> **SOURCE DATA**:
■ ■ ■ ■ ■ ■ ■
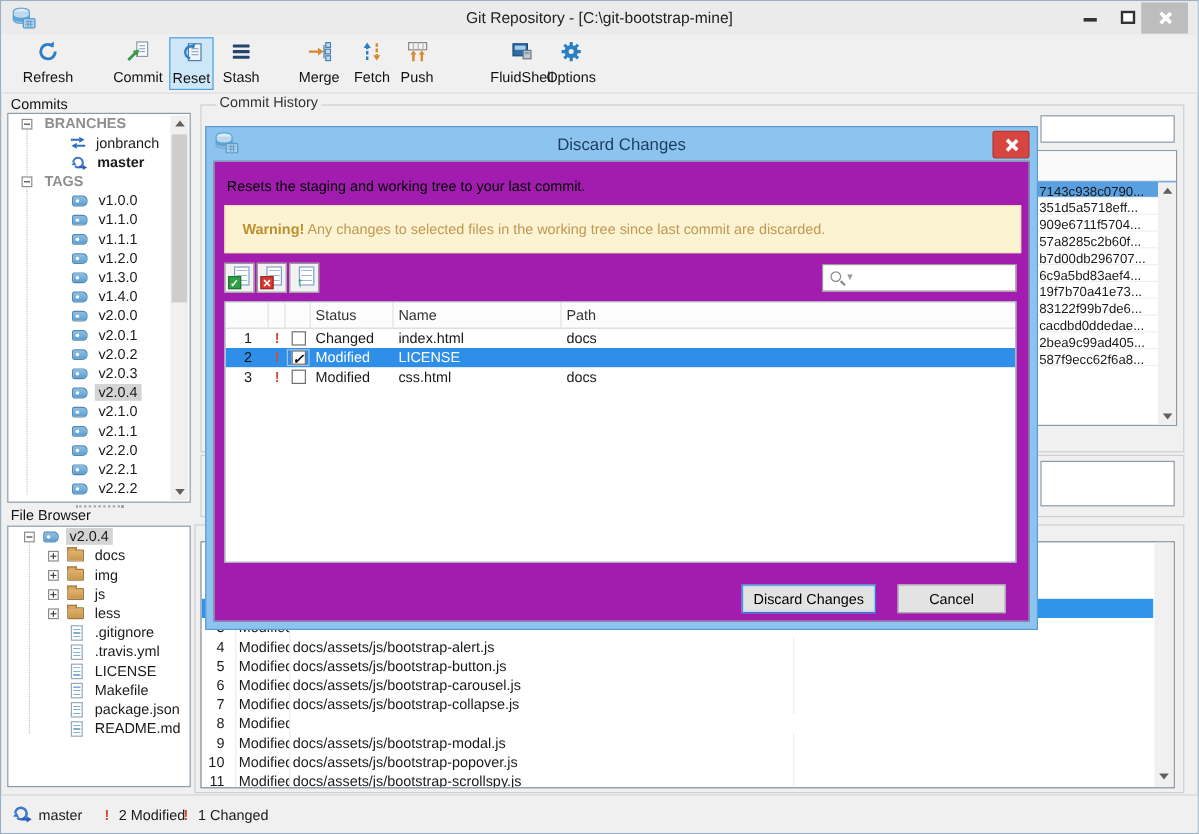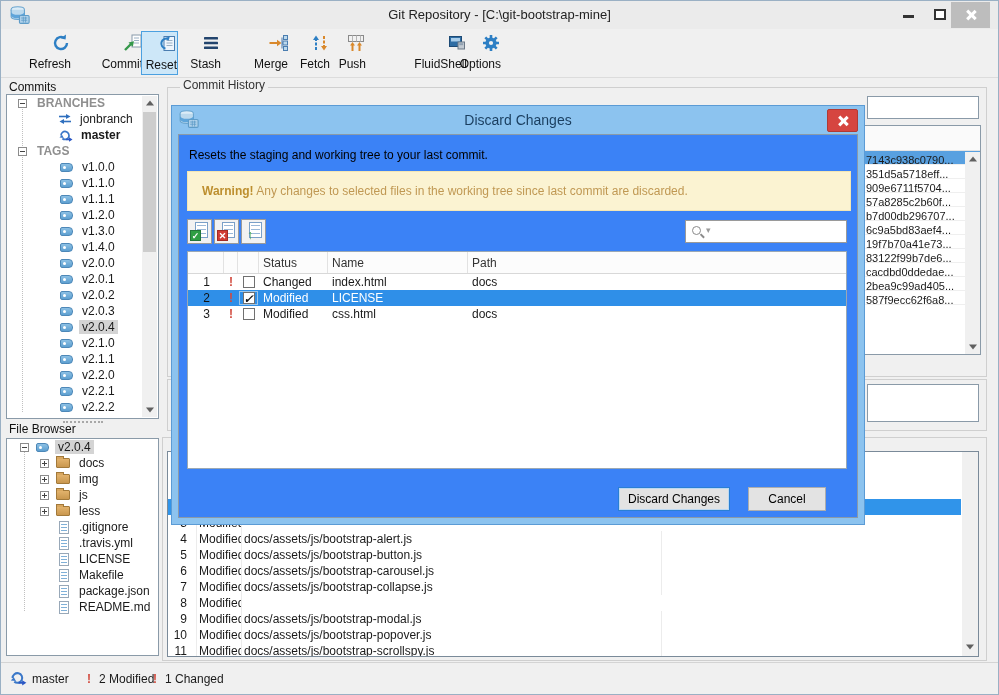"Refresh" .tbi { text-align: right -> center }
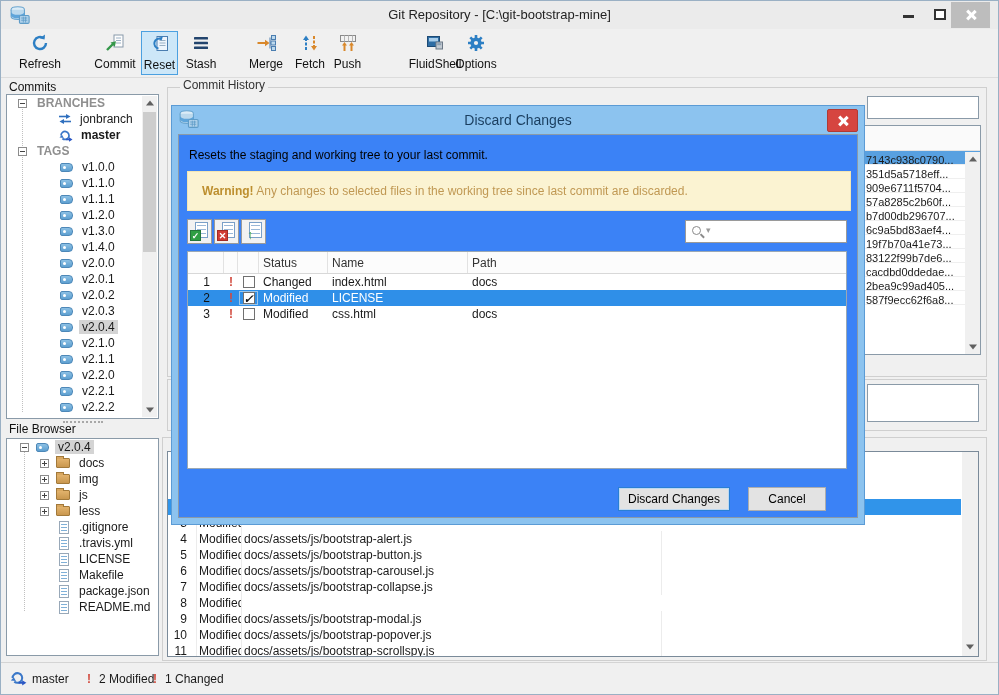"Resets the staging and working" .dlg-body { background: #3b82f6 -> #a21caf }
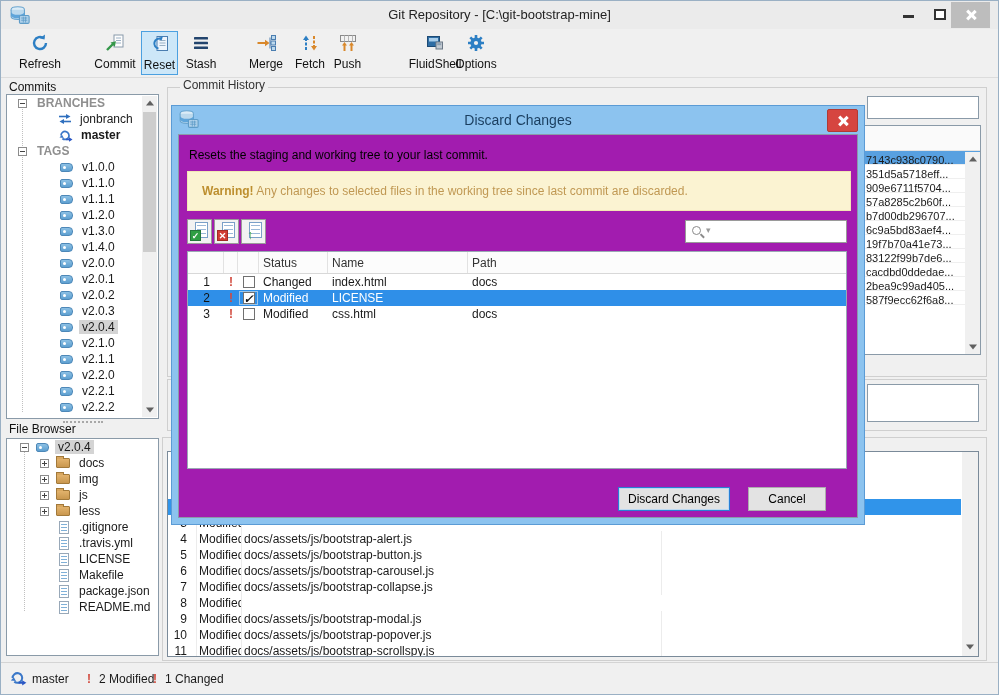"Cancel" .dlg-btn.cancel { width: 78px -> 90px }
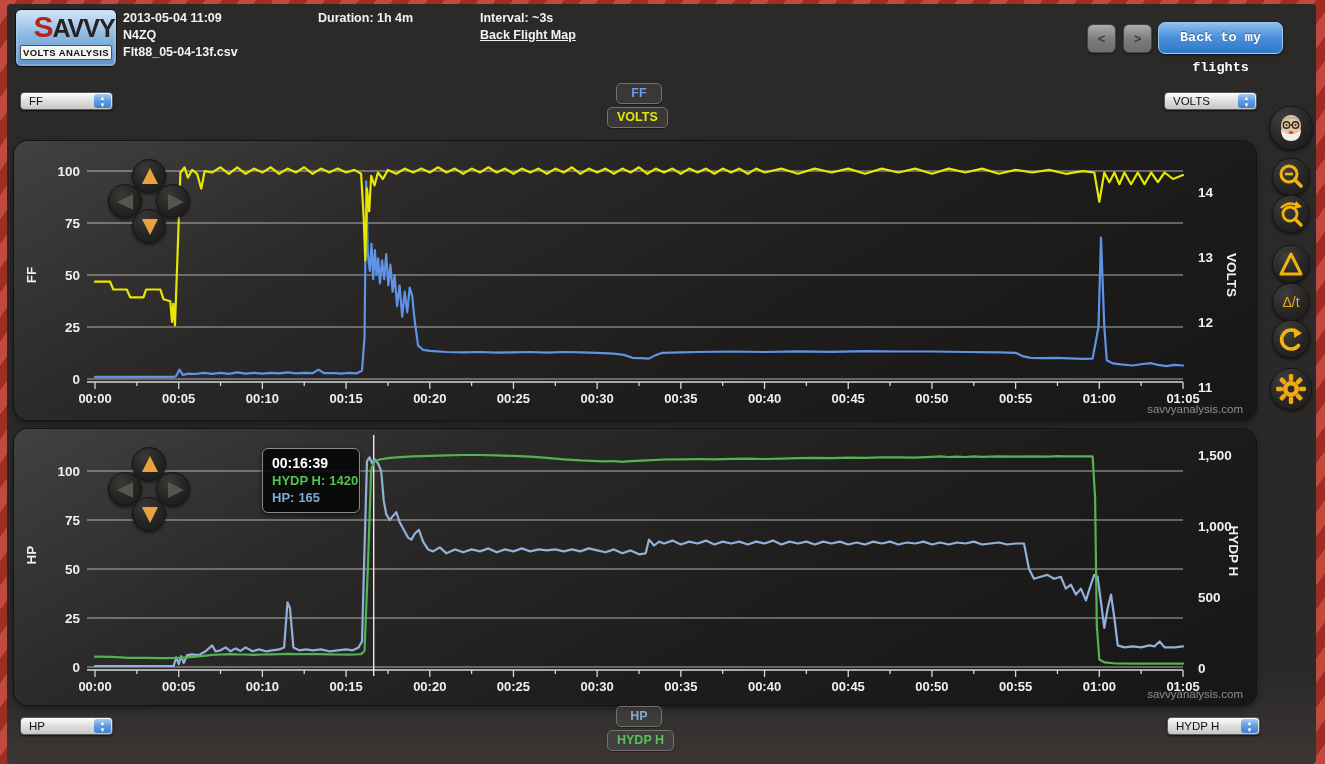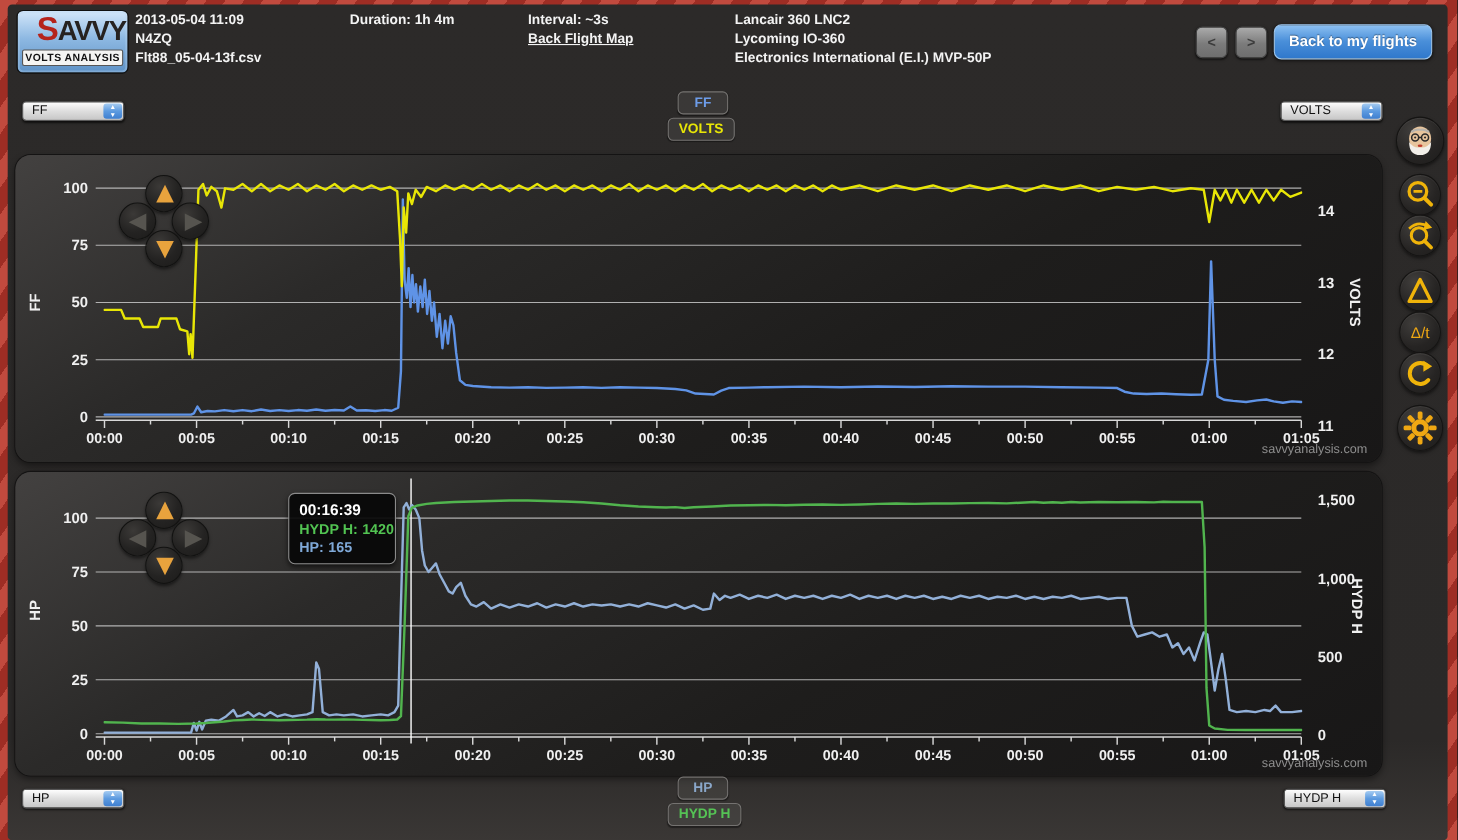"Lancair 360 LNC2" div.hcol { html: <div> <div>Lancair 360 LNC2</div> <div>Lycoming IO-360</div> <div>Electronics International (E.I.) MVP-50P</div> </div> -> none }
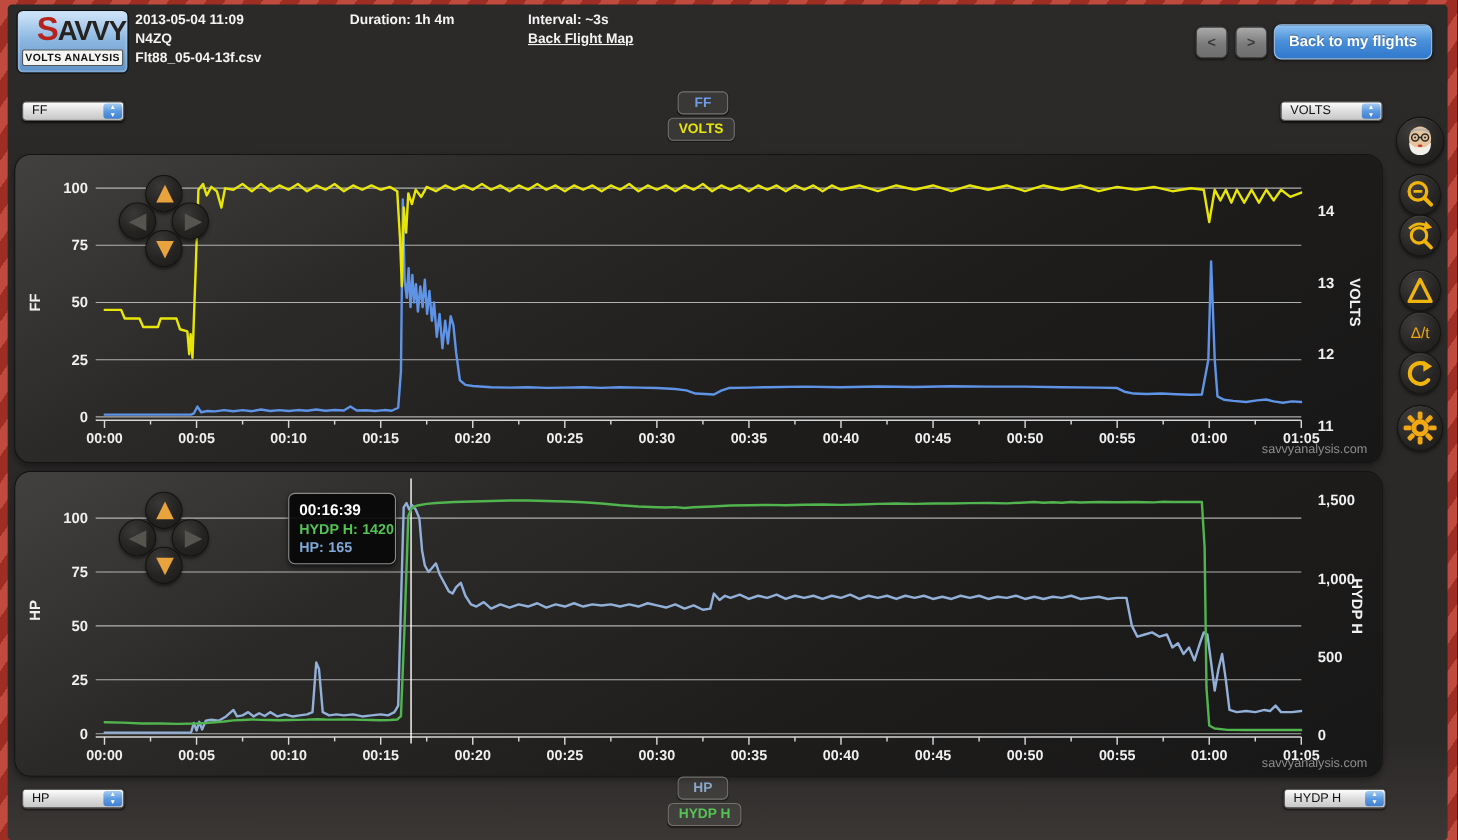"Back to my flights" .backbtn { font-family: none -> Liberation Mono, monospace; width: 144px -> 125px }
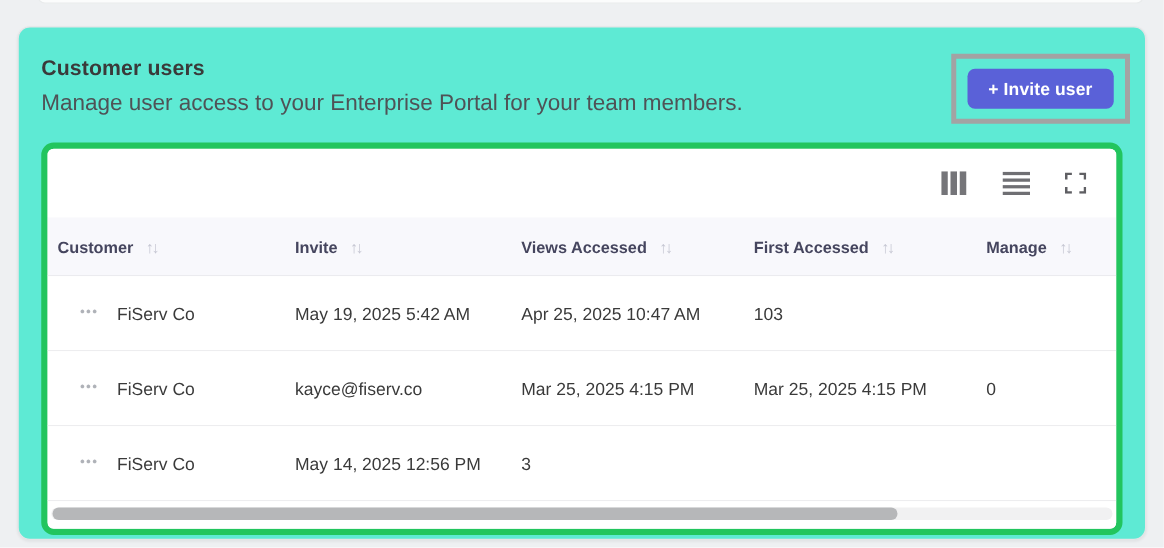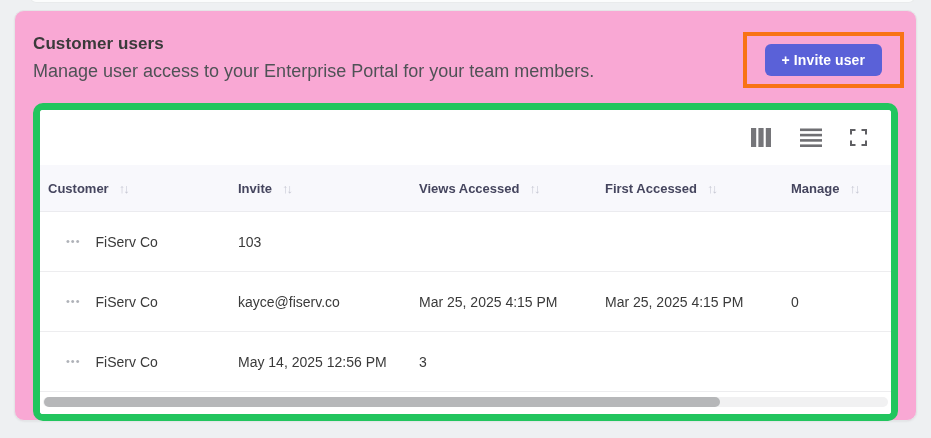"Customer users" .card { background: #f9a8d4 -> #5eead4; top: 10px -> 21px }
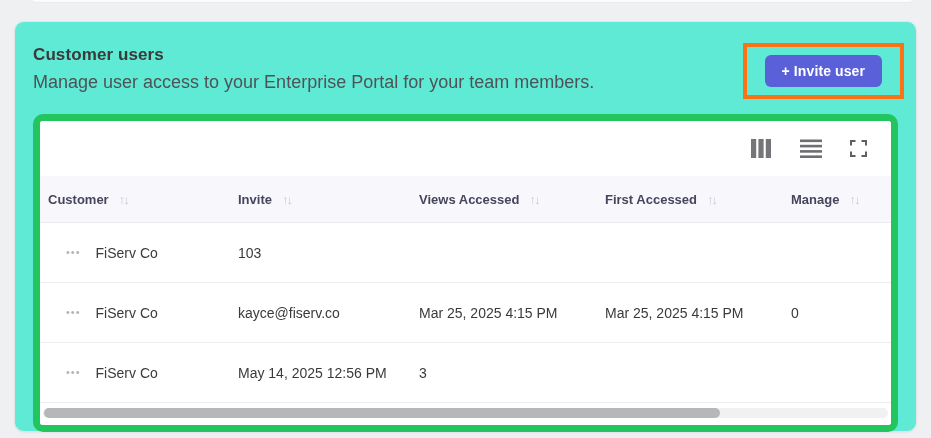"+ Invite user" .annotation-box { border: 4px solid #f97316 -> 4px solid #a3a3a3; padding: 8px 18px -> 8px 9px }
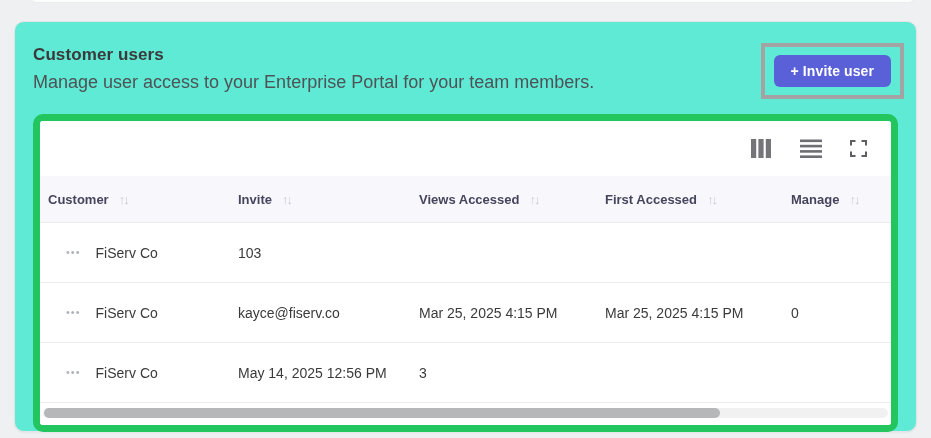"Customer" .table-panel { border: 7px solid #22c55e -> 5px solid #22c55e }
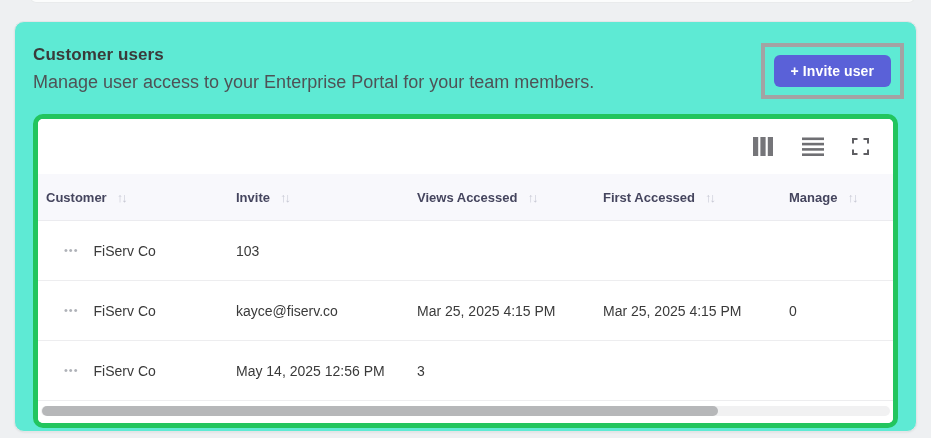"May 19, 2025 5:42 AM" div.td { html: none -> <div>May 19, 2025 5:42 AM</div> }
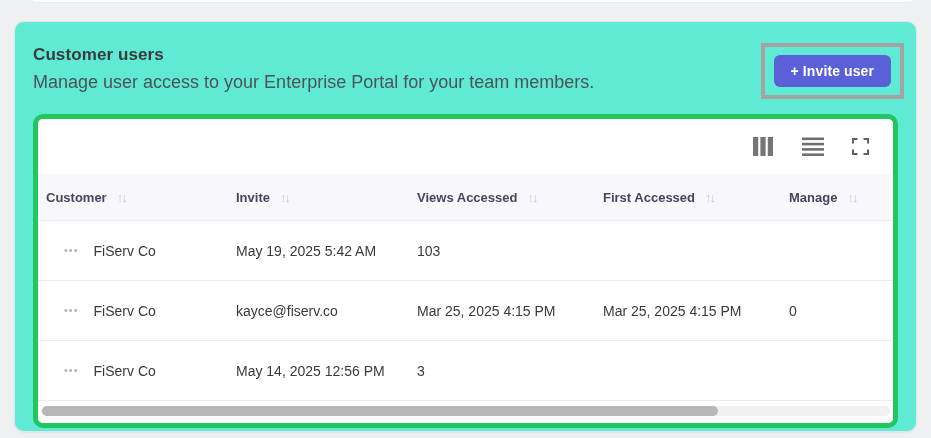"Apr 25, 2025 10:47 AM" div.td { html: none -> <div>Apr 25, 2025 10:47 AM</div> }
■ ■ ■ ■ ■ ■ ■
> **TASK PROMPT**: Repeat the preceding records exactly but drop the images.

> **EXERCISE OUTPUT**:
"Refresh" .tbi { text-align: right -> center }
"Resets the staging and working" .dlg-body { background: #3b82f6 -> #a21caf }
"Cancel" .dlg-btn.cancel { width: 78px -> 90px }
"Lancair 360 LNC2" div.hcol { html: <div> <div>Lancair 360 LNC2</div> <div>Lycoming IO-360</div> <div>Electronics International (E.I.) MVP-50P</div> </div> -> none }
"Back to my flights" .backbtn { font-family: none -> Liberation Mono, monospace; width: 144px -> 125px }
"Customer users" .card { background: #f9a8d4 -> #5eead4; top: 10px -> 21px }
"+ Invite user" .annotation-box { border: 4px solid #f97316 -> 4px solid #a3a3a3; padding: 8px 18px -> 8px 9px }
"Customer" .table-panel { border: 7px solid #22c55e -> 5px solid #22c55e }
"May 19, 2025 5:42 AM" div.td { html: none -> <div>May 19, 2025 5:42 AM</div> }
"Apr 25, 2025 10:47 AM" div.td { html: none -> <div>Apr 25, 2025 10:47 AM</div> }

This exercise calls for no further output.